Otro silencio, frío y sonriente. Scala se había quedado en la puerta de la sala, ya vacía.

– Me hicieron comisario casi enseguida -dijo de Luca, apresuradamente, como para justificarse-. Resolví el caso Matera, en el 29… quizás lo recuerde…

– No -dijo Scala con brusquedad, todavía divertido, pero con brusquedad-. Estaba entre rejas en el 29. Pertenecía a la directiva clandestina del Partido Comunista y era jovencísimo también yo cuando me arrestaron en la frontera de Francia. Un chivatazo. Volvía a Italia con una maleta llena de documentos, pero en lugar de los camaradas me esperaba la policía de Mussolini. Por descontado… -los ojos de Scala se cruzaron por un momento con los de De Luca, que paseó los suyos por las sillas-, por descontado, usted habrá sido depurado…, por descontado.

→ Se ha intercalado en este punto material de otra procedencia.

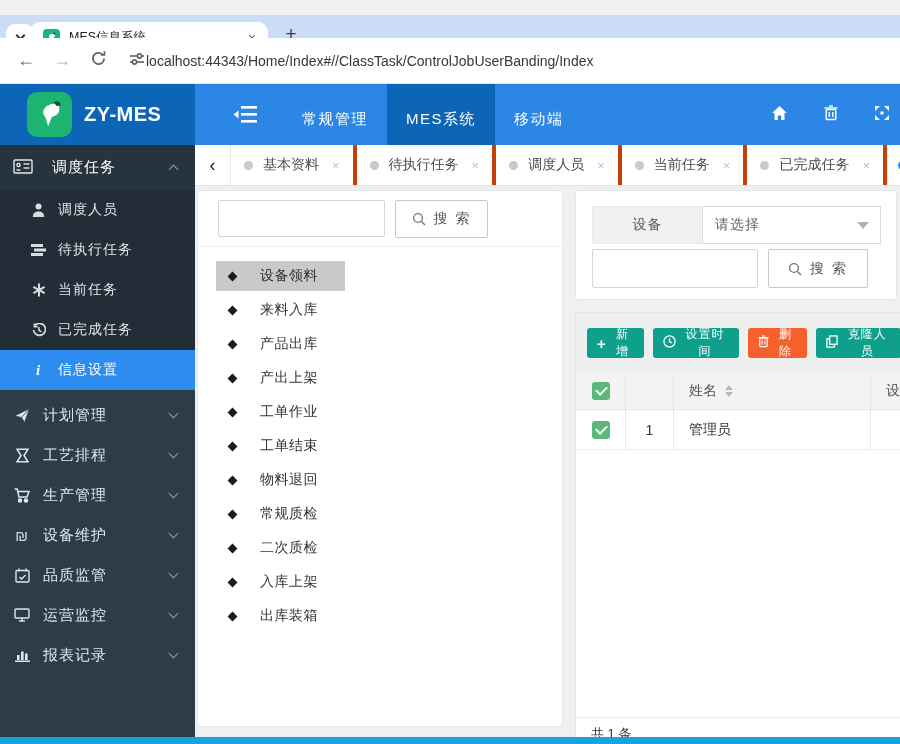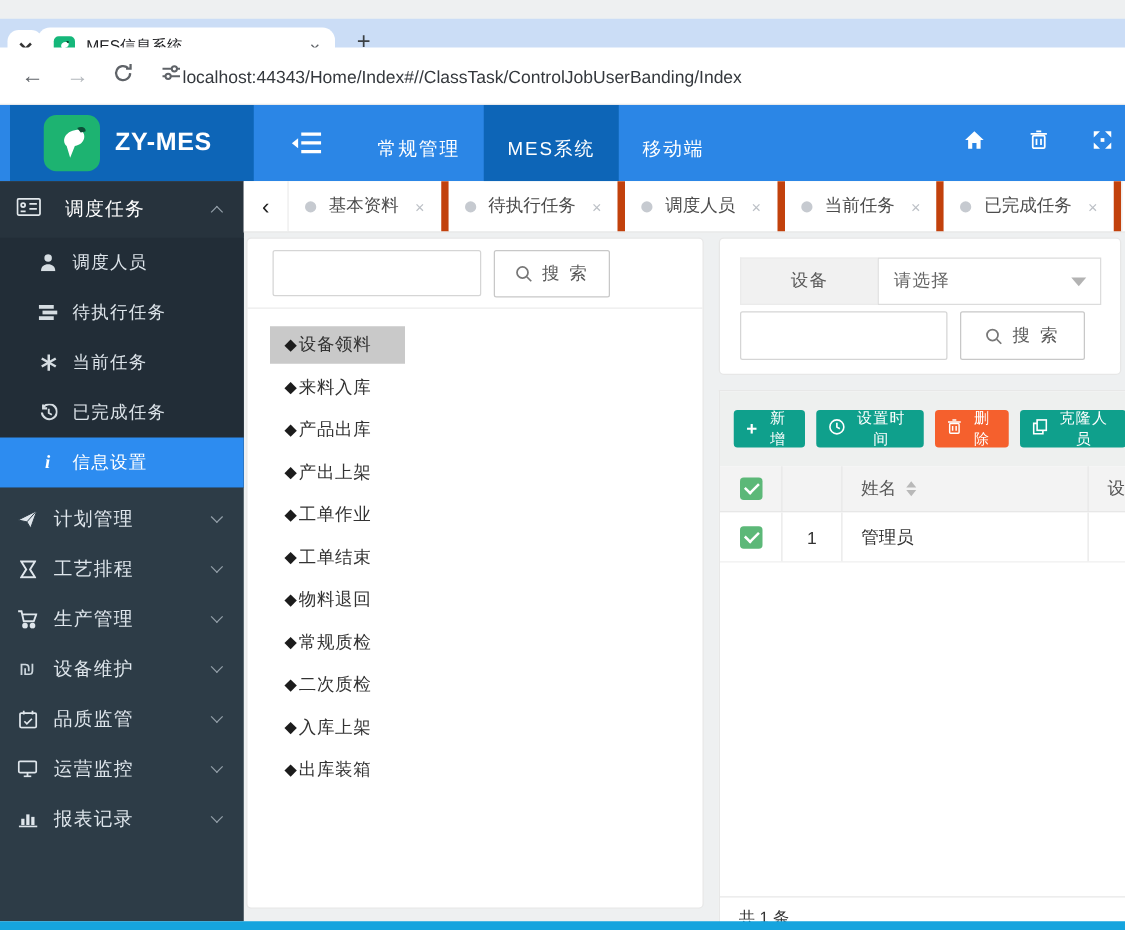"ZY-MES" .brand { left: 8px -> 0 }
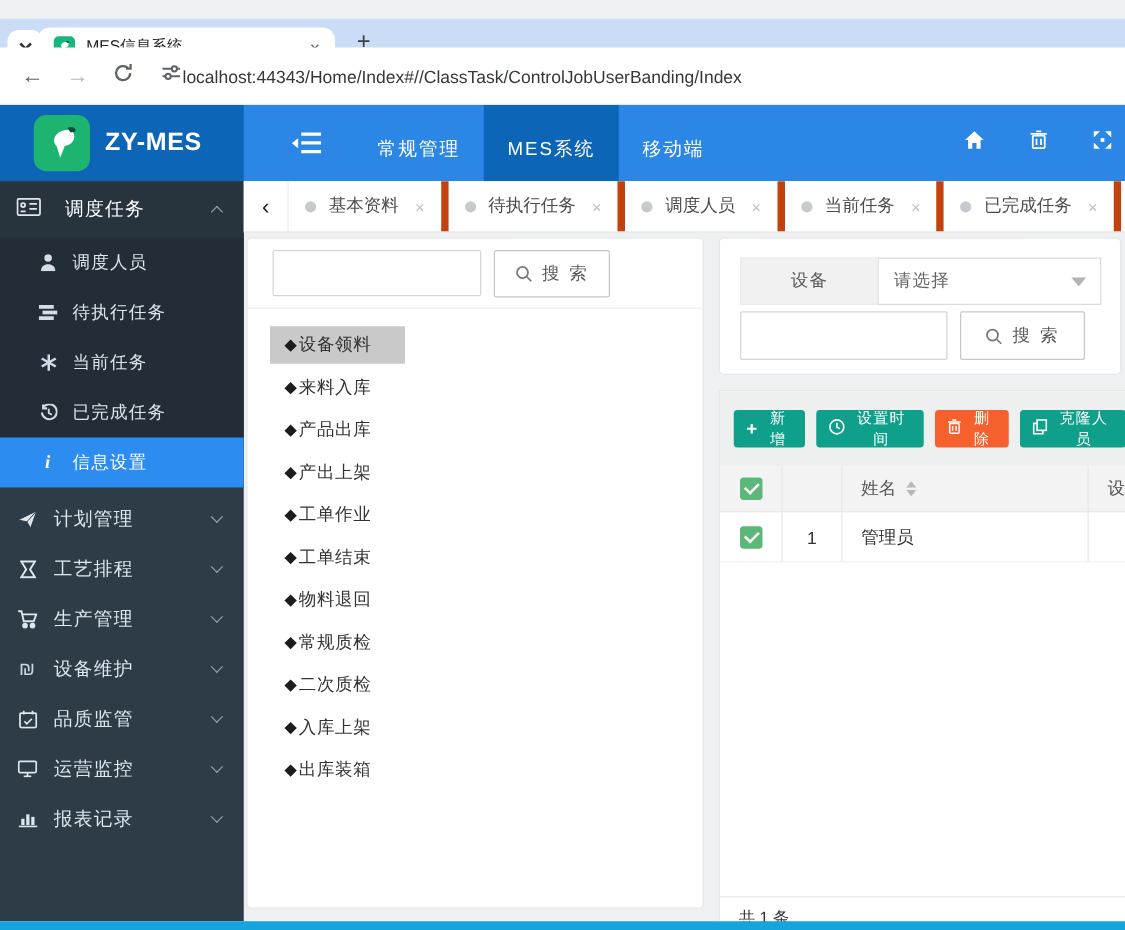"基本资料" .page-tab { border-right: 6px solid #c2410c -> 4px solid #c2410c }
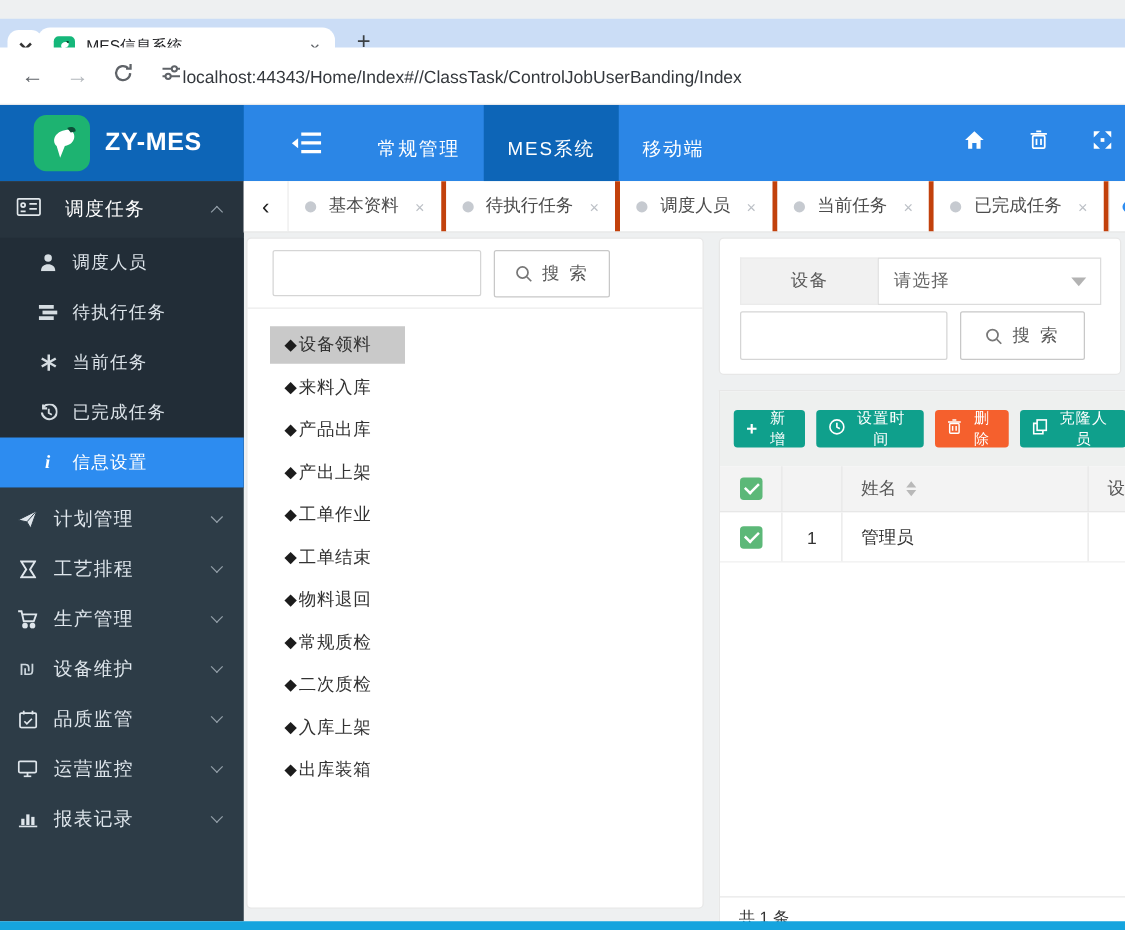"设备领料" .tree-cell { gap: 3px -> 24px }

– Por descontado -murmuró De Luca. Se esperaba aquella pregunta, y había deglutido para aclararse la garganta, pero la voz le salió pastosa y un poco insegura. Scala sonrió, esta vez también con los labios.

– Es una lástima que un talento como el suyo se desperdicie entre burdeles. Usted debería estar en Homicidios en lugar de ese Bonaga…, buena persona, eso sí, pero limitado, con tendencia a cerrar los casos con prisas, sobre todo cuando se trata de algún camarada. Pero a mí el de Ricciotti me parece un caso interesante, ¿no cree? -le estrechó el brazo, alejándose de la puerta y repitió-, ¿no cree? -siempre divertido, Scala, siempre divertido.

– Volvamos al colegio, inspector: deme una clase de historia.

Pugliese levantó la nariz del escritorio y por un instante miró a De Luca con la misma expresión descolocada que el presidente De Nicola, colgado en fotografía detrás de su cabeza. Dos pares de ojos muy abiertos, desconfiados y desorientados, lo miraron largamente, allí, de pie en el umbral, con una mano en la cadera y la otra en la jamba de una puerta estrecha y rectangular, como todo aquel despacho minúsculo.

– ¿Cómo? -dijo Pugliese. De Nicola guardó silencio.

– Enséñeme un poco de historia, inspector, para tener las ideas más claras… ¿cómo es que, en sólo unas horas, un falso suicidio se convierte en homicidio y luego vuelve a ser suicidio?

– Pues porque el señor Bonaga, que es mi jefe y el encargado del caso, ha leído un informe y se ha declarado convencido de que «se trata de suicidio intencional».

– ¿Suicidio intencional? ¿Eso ha dicho?

Pugliese asintió, lentamente, con la cabeza un poco inclinada sobre un hombro, como para dar mayor solemnidad al gesto.

– Palabras literales. Ha dicho: «Se trata de suicidio intencional».

– ¿Ah, sí? ¿Y cómo lo explica? ¿Qué dice el señor Bonaga…? ¿Que Ricciotti se subió a un taburete y al darse cuenta de que había atado la soga demasiado arriba para meter la cabeza se…? -De Luca se interrumpió, pues Pugliese había apartado la mirada y la dejaba planear por el escritorio, avergonzado, sin hallar nada digno de atención-. ¡Pero hombre… no es posible! ¿En serio ha dicho eso?

– No lo ha dicho, comisario: lo ha escrito. Está todo aquí, en la relación que ha firmado y que acabo de firmar yo también, como es mi deber, ¡mecachis en ese muerto!